* Assignment *
Scan the records for the word "none". Return each line where it is found.

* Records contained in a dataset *
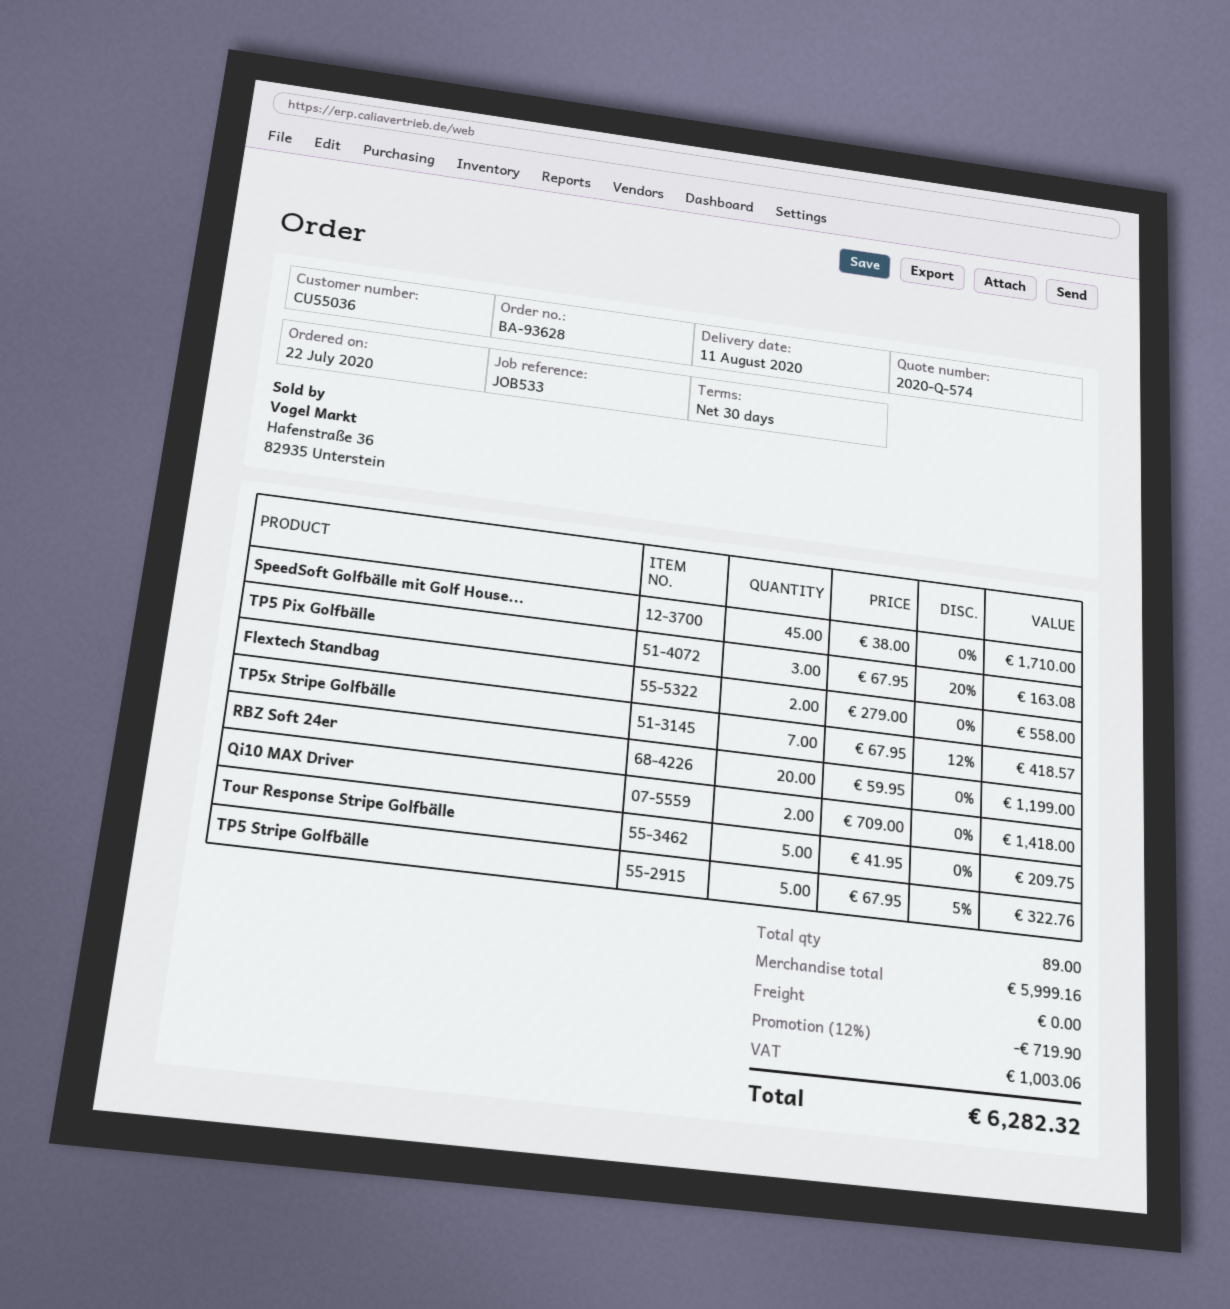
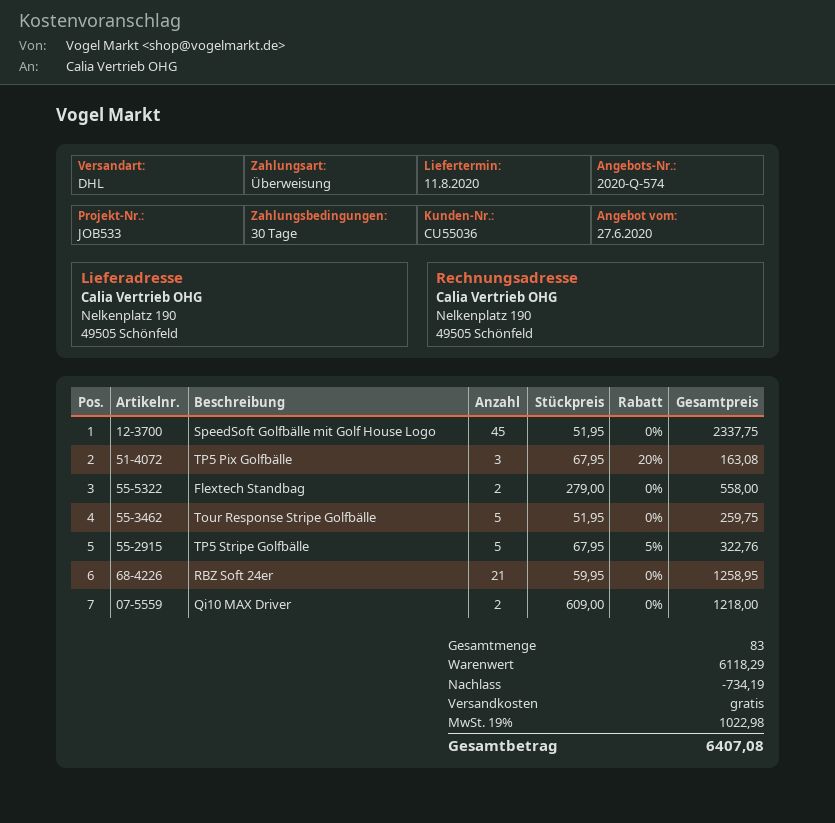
SpeedSoft Golfbälle mit Golf House...: 45 x 38.00 = 1710.00 -> 45 x 51.95 = 2337.75
TP5x Stripe Golfbälle: 7 x 67.95 - 12% = 418.57 -> none
RBZ Soft 24er: 20 x 59.95 = 1199.00 -> 21 x 59.95 = 1258.95
Qi10 MAX Driver: 2 x 709.00 = 1418.00 -> 2 x 609.00 = 1218.00
Tour Response Stripe Golfbälle: 5 x 41.95 = 209.75 -> 5 x 51.95 = 259.75
total quantity: 89 -> 83
subtotal: 5999.16 -> 6118.29
discount: 719.90 -> 734.19
tax: 1003.06 -> 1022.98
total: 6282.32 -> 6407.08

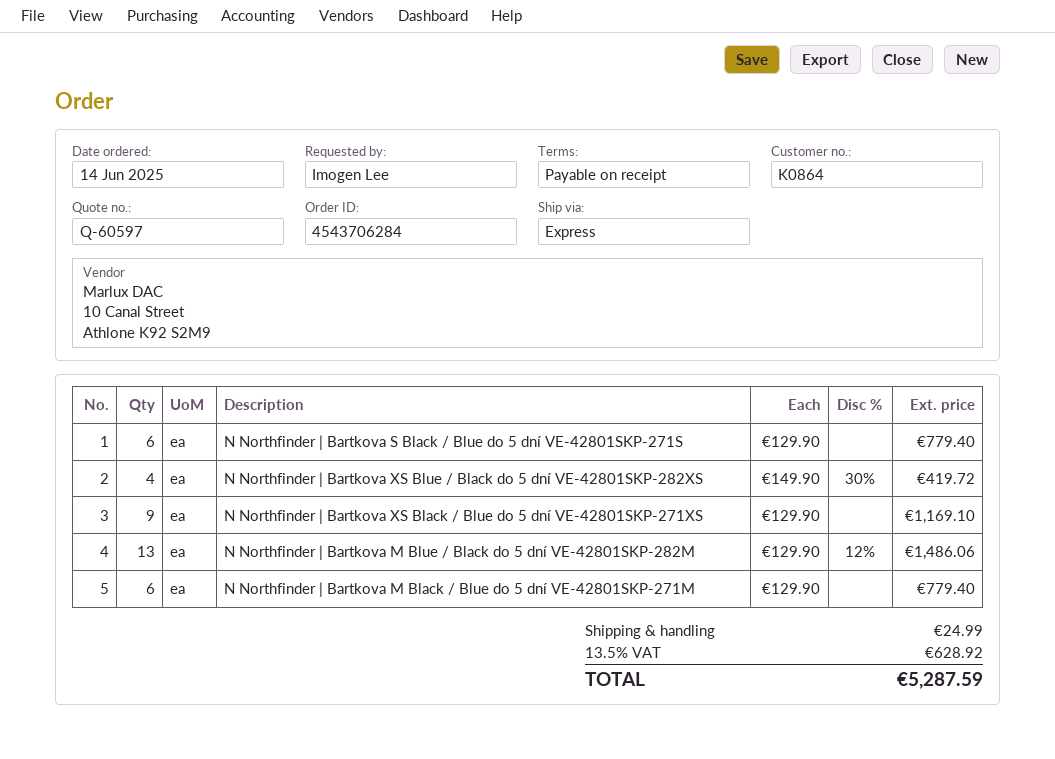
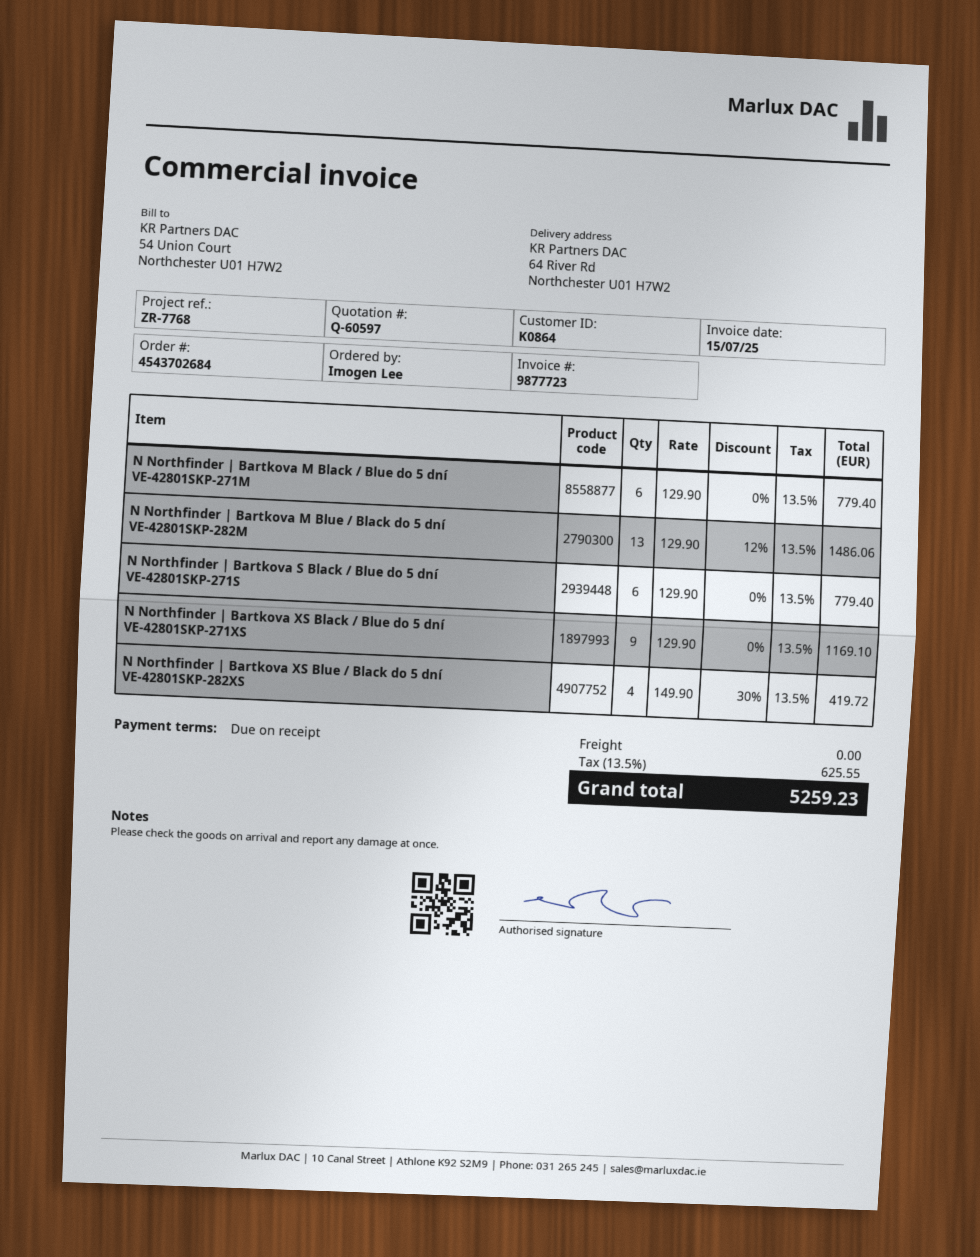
order number: 4543706284 -> 4543702684
shipping: 24.99 -> 0.00
tax: 13.5% = 628.92 -> 13.5% = 625.55
total: 5287.59 -> 5259.23

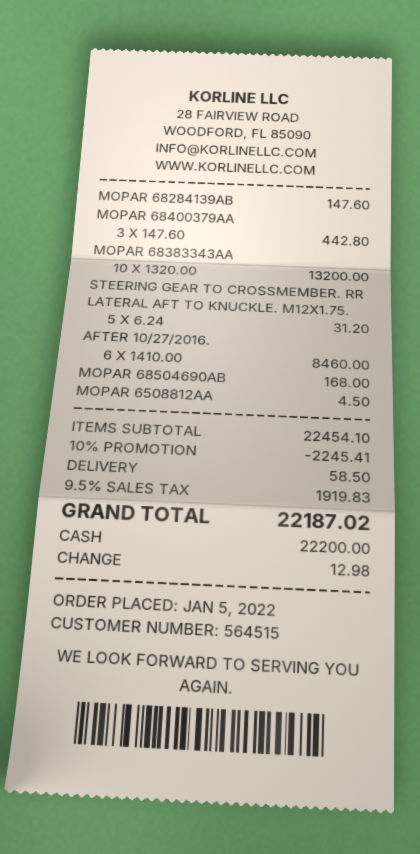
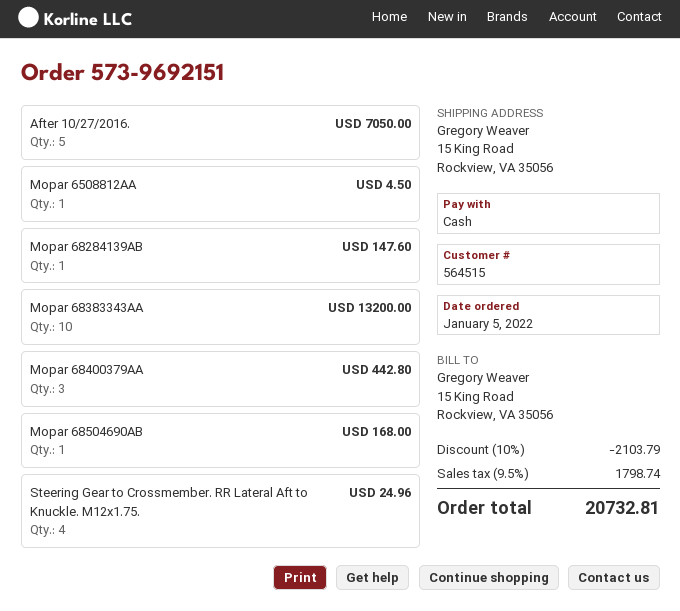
STEERING GEAR TO CROSSMEMBER. RR LATERAL AFT TO KNUCKLE. M12X1.75.: 5 for 31.20 -> 4 for 24.96
AFTER 10/27/2016.: 6 for 8460.00 -> 5 for 7050.00
discount: 10% = 2245.41 -> 10% = 2103.79
shipping: 58.50 -> none
tax: 9.5% = 1919.83 -> 9.5% = 1798.74
total: 22187.02 -> 20732.81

* Answer to the problem *
TP5x Stripe Golfbälle: 7 x 67.95 - 12% = 418.57 -> none
shipping: 58.50 -> none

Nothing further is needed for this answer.